• _What is needed_: With the pictures left out, copy the listing below exactly.

++++ Given records

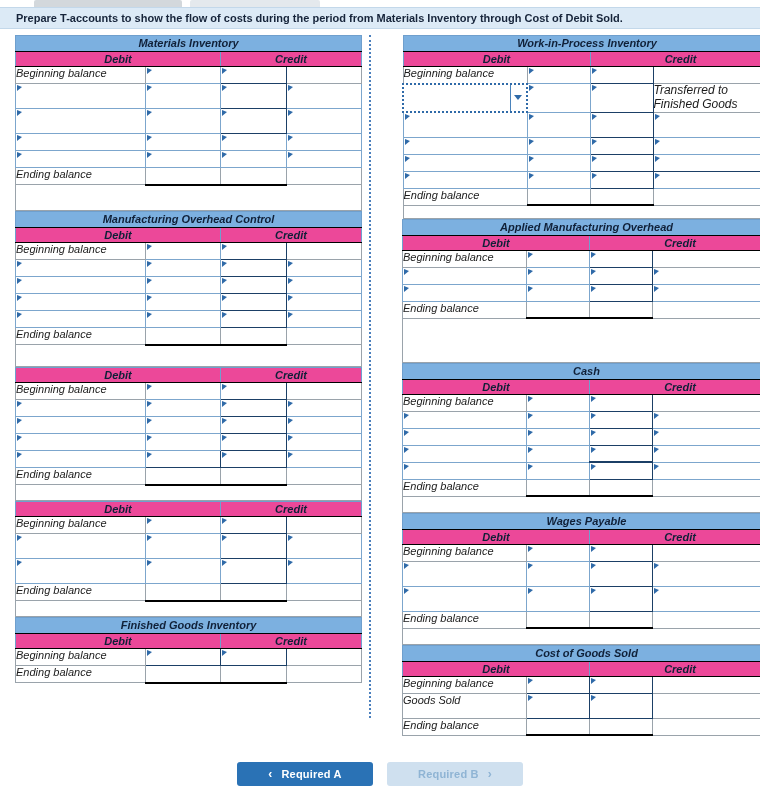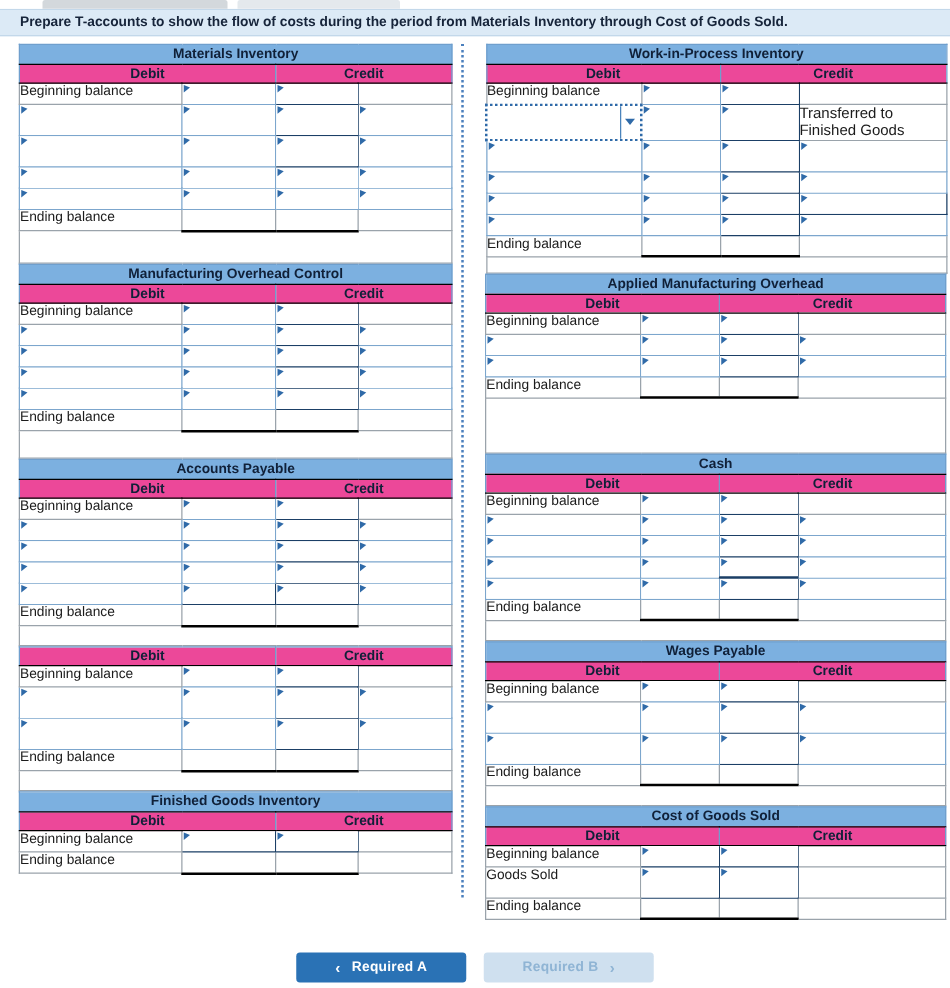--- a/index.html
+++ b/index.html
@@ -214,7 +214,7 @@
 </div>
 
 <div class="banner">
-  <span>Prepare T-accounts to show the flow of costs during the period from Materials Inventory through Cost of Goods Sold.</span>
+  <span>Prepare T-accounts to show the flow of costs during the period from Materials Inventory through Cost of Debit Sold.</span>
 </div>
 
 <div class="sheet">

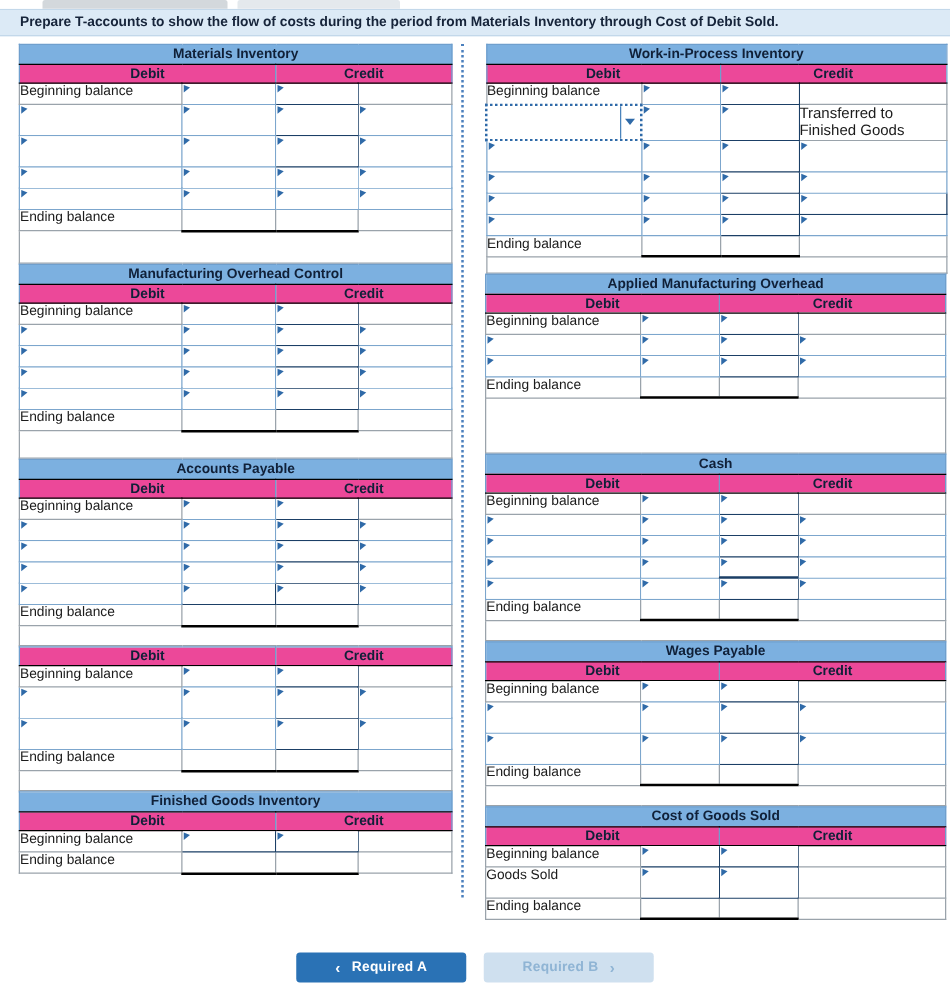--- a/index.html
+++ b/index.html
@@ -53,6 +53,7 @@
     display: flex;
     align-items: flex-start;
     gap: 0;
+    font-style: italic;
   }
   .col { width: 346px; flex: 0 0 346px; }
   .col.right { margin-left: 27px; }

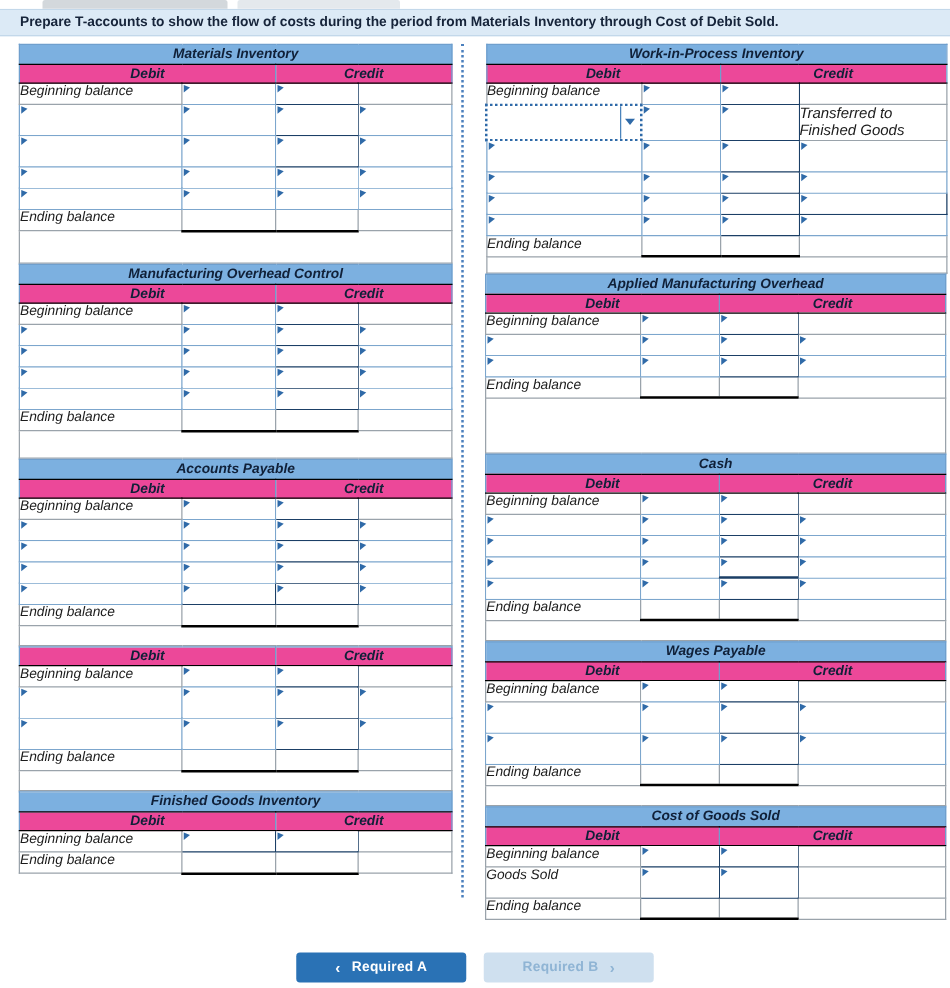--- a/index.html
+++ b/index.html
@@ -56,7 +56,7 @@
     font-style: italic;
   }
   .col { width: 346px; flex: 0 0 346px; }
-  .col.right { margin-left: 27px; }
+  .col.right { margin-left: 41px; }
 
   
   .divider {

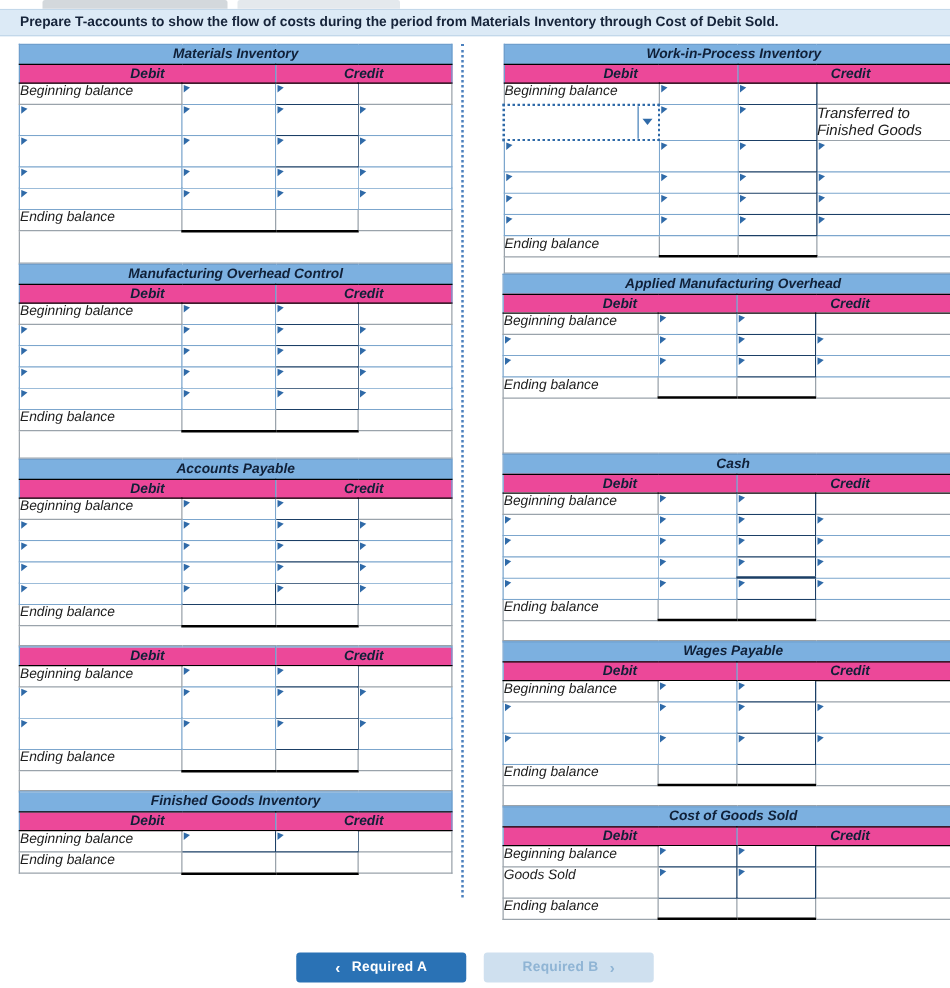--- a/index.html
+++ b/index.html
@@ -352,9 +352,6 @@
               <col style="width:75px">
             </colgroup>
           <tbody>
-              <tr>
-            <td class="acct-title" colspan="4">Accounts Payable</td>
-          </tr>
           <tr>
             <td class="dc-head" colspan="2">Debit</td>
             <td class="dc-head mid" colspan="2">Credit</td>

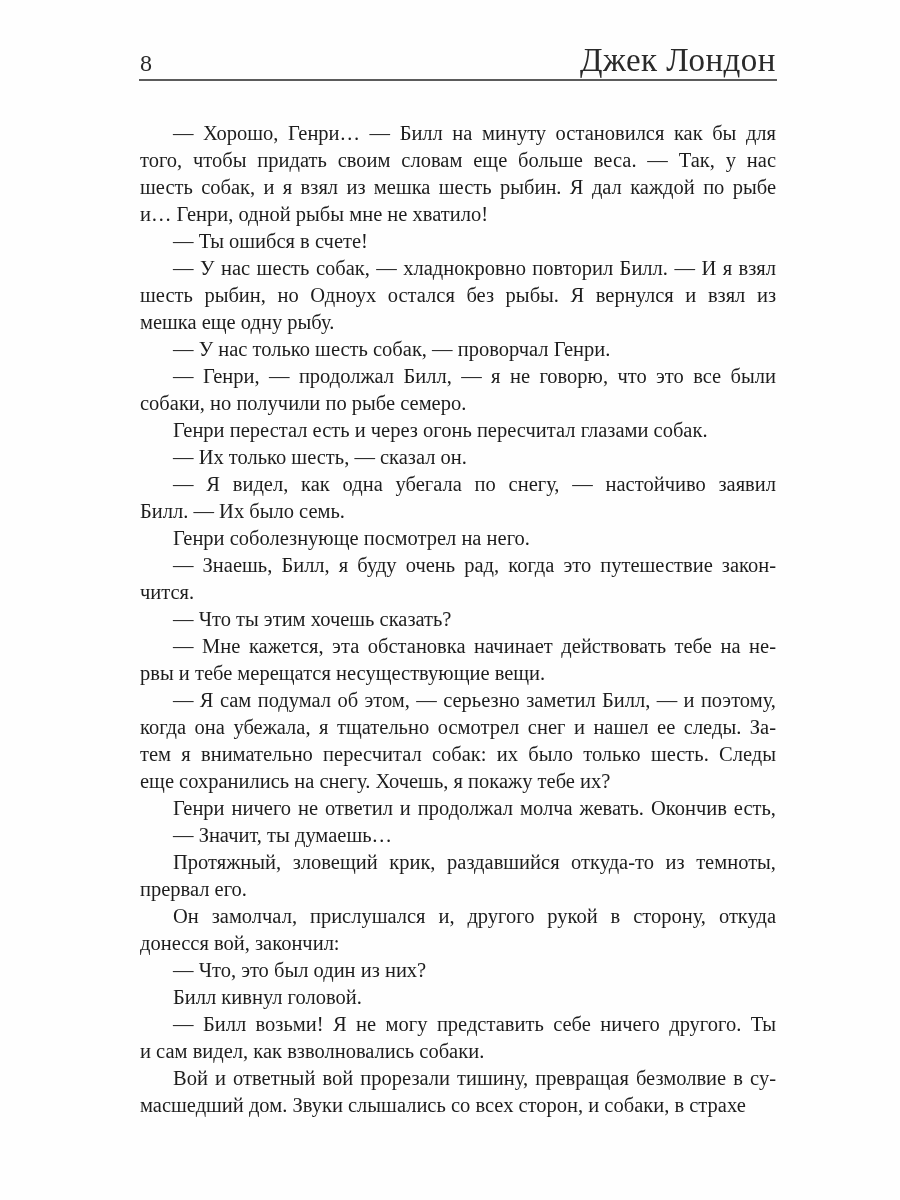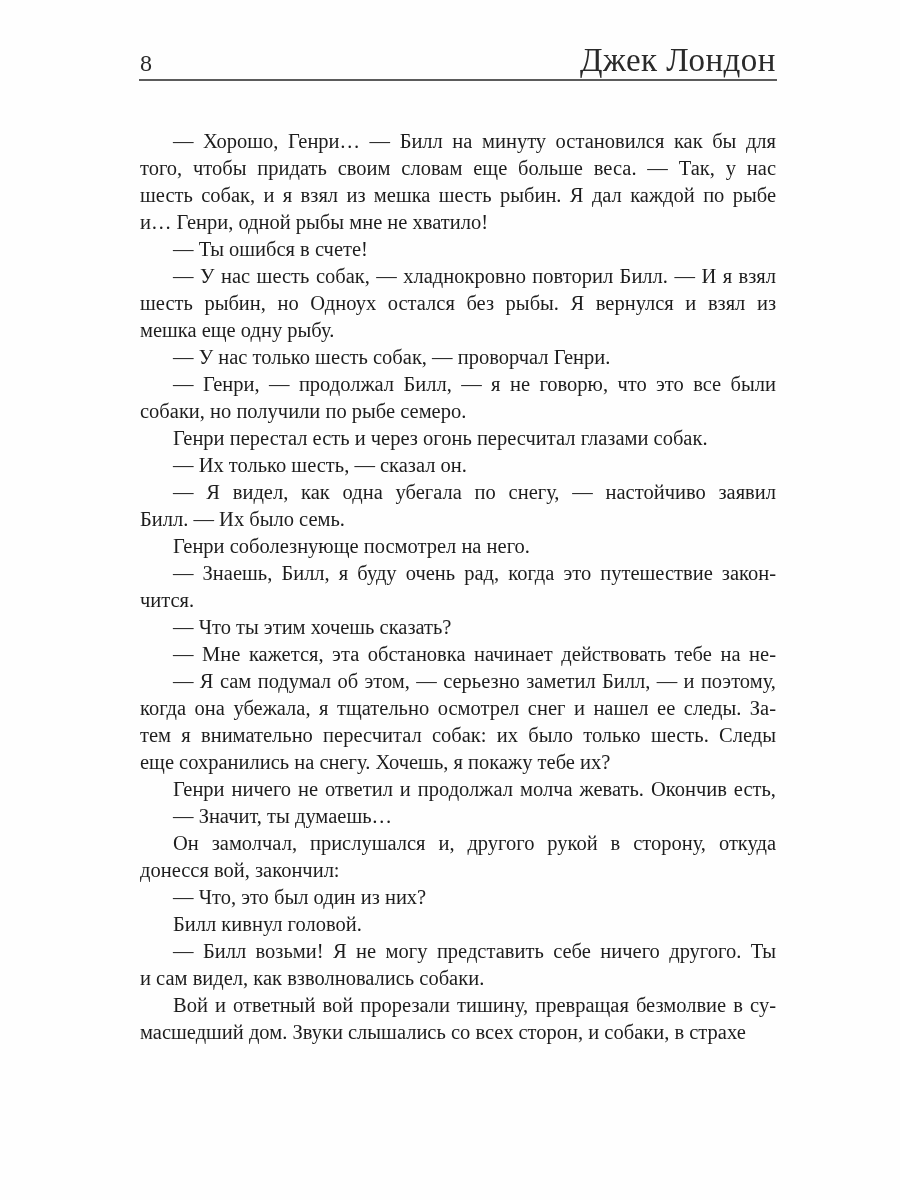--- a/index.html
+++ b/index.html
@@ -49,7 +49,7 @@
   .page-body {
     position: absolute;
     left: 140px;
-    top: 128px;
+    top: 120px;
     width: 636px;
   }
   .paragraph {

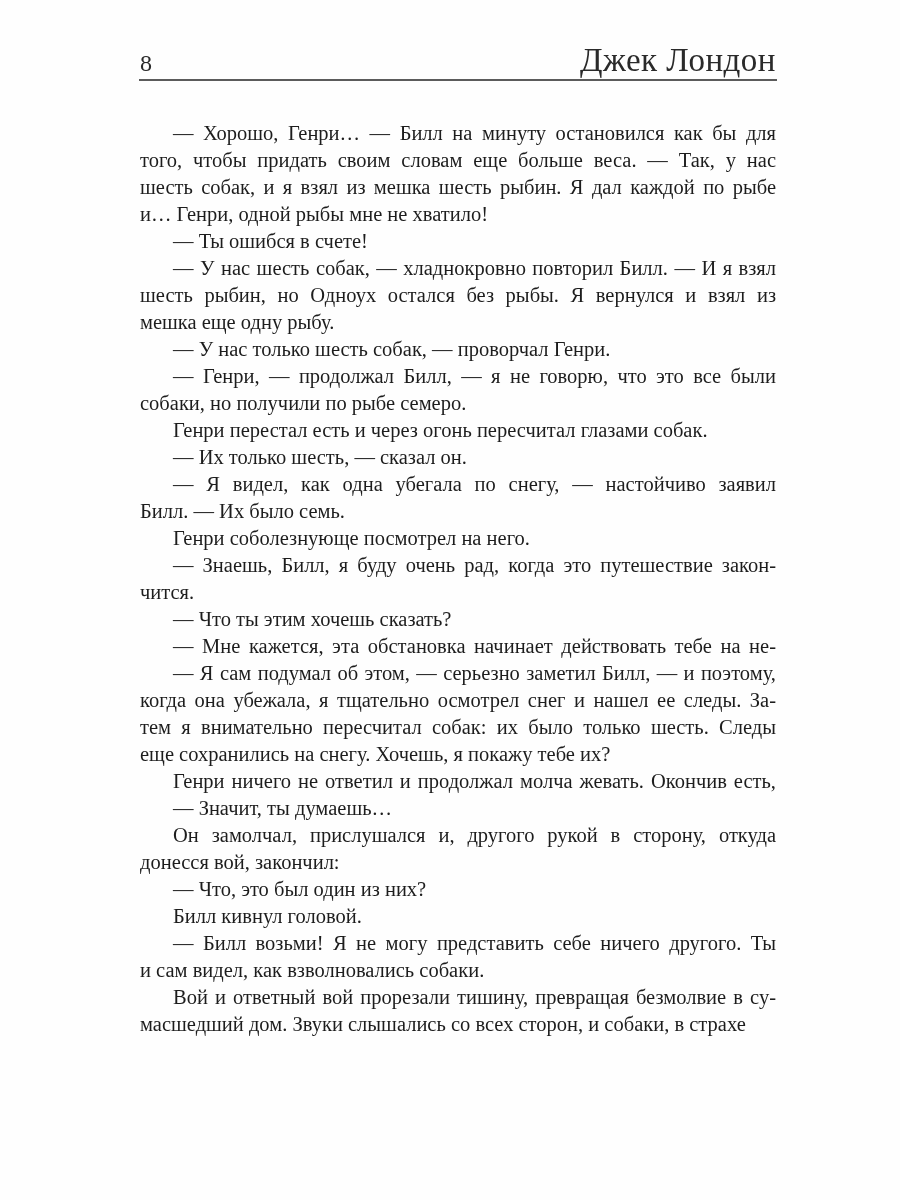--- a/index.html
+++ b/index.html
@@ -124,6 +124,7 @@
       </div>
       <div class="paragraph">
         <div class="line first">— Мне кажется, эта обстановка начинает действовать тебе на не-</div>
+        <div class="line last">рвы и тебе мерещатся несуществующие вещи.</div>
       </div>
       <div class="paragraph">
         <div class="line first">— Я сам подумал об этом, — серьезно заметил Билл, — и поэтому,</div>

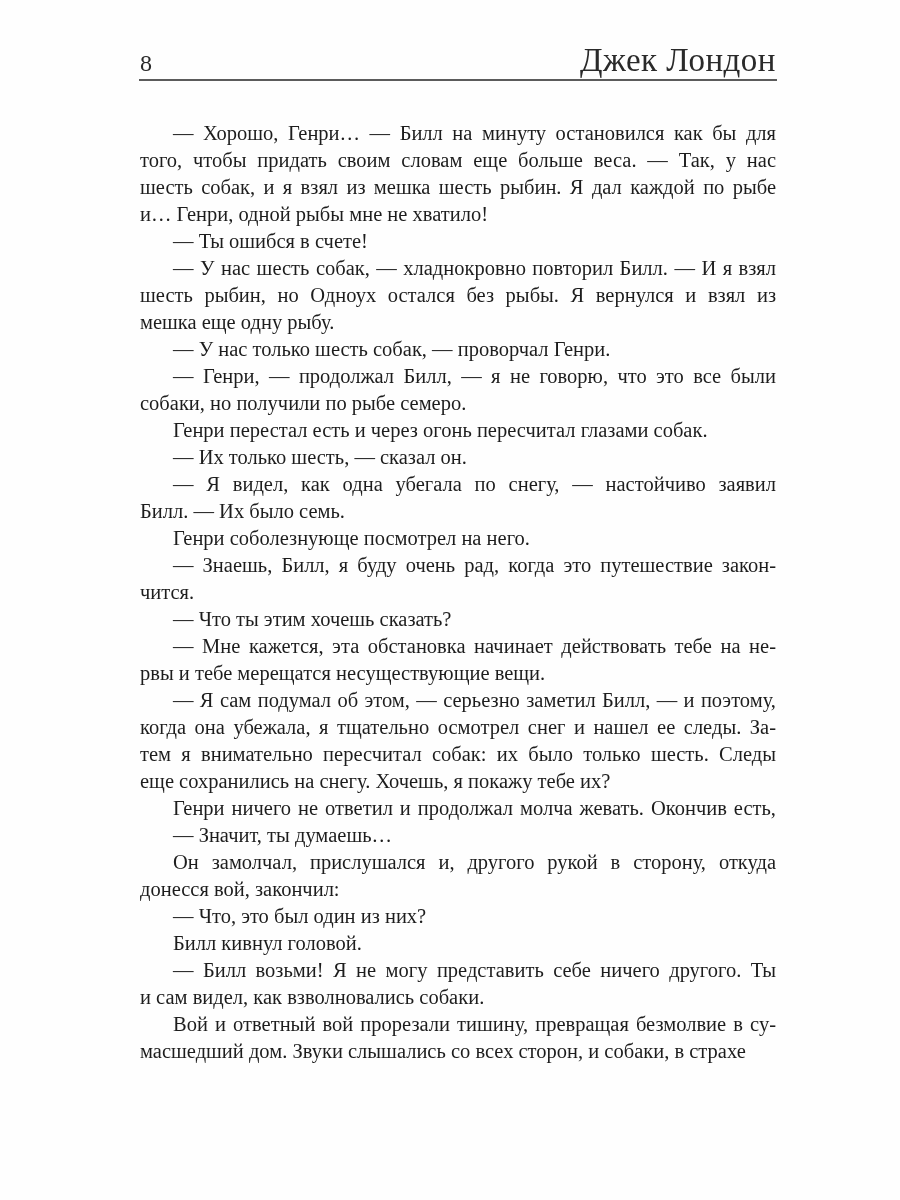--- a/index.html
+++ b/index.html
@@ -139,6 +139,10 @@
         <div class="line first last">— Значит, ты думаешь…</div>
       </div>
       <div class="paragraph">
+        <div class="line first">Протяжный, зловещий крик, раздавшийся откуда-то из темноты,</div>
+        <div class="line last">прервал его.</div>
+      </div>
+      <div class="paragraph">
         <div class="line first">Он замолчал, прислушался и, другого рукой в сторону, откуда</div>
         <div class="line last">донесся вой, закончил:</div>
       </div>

++++++++

• _Output_:
--- a/index.html
+++ b/index.html
@@ -214,7 +214,7 @@
 </div>
 
 <div class="banner">
-  <span>Prepare T-accounts to show the flow of costs during the period from Materials Inventory through Cost of Goods Sold.</span>
+  <span>Prepare T-accounts to show the flow of costs during the period from Materials Inventory through Cost of Debit Sold.</span>
 </div>
 
 <div class="sheet">

--- a/index.html
+++ b/index.html
@@ -53,6 +53,7 @@
     display: flex;
     align-items: flex-start;
     gap: 0;
+    font-style: italic;
   }
   .col { width: 346px; flex: 0 0 346px; }
   .col.right { margin-left: 27px; }

--- a/index.html
+++ b/index.html
@@ -56,7 +56,7 @@
     font-style: italic;
   }
   .col { width: 346px; flex: 0 0 346px; }
-  .col.right { margin-left: 27px; }
+  .col.right { margin-left: 41px; }
 
   
   .divider {

--- a/index.html
+++ b/index.html
@@ -352,9 +352,6 @@
               <col style="width:75px">
             </colgroup>
           <tbody>
-              <tr>
-            <td class="acct-title" colspan="4">Accounts Payable</td>
-          </tr>
           <tr>
             <td class="dc-head" colspan="2">Debit</td>
             <td class="dc-head mid" colspan="2">Credit</td>

--- a/index.html
+++ b/index.html
@@ -49,7 +49,7 @@
   .page-body {
     position: absolute;
     left: 140px;
-    top: 128px;
+    top: 120px;
     width: 636px;
   }
   .paragraph {

--- a/index.html
+++ b/index.html
@@ -124,6 +124,7 @@
       </div>
       <div class="paragraph">
         <div class="line first">— Мне кажется, эта обстановка начинает действовать тебе на не-</div>
+        <div class="line last">рвы и тебе мерещатся несуществующие вещи.</div>
       </div>
       <div class="paragraph">
         <div class="line first">— Я сам подумал об этом, — серьезно заметил Билл, — и поэтому,</div>

--- a/index.html
+++ b/index.html
@@ -139,6 +139,10 @@
         <div class="line first last">— Значит, ты думаешь…</div>
       </div>
       <div class="paragraph">
+        <div class="line first">Протяжный, зловещий крик, раздавшийся откуда-то из темноты,</div>
+        <div class="line last">прервал его.</div>
+      </div>
+      <div class="paragraph">
         <div class="line first">Он замолчал, прислушался и, другого рукой в сторону, откуда</div>
         <div class="line last">донесся вой, закончил:</div>
       </div>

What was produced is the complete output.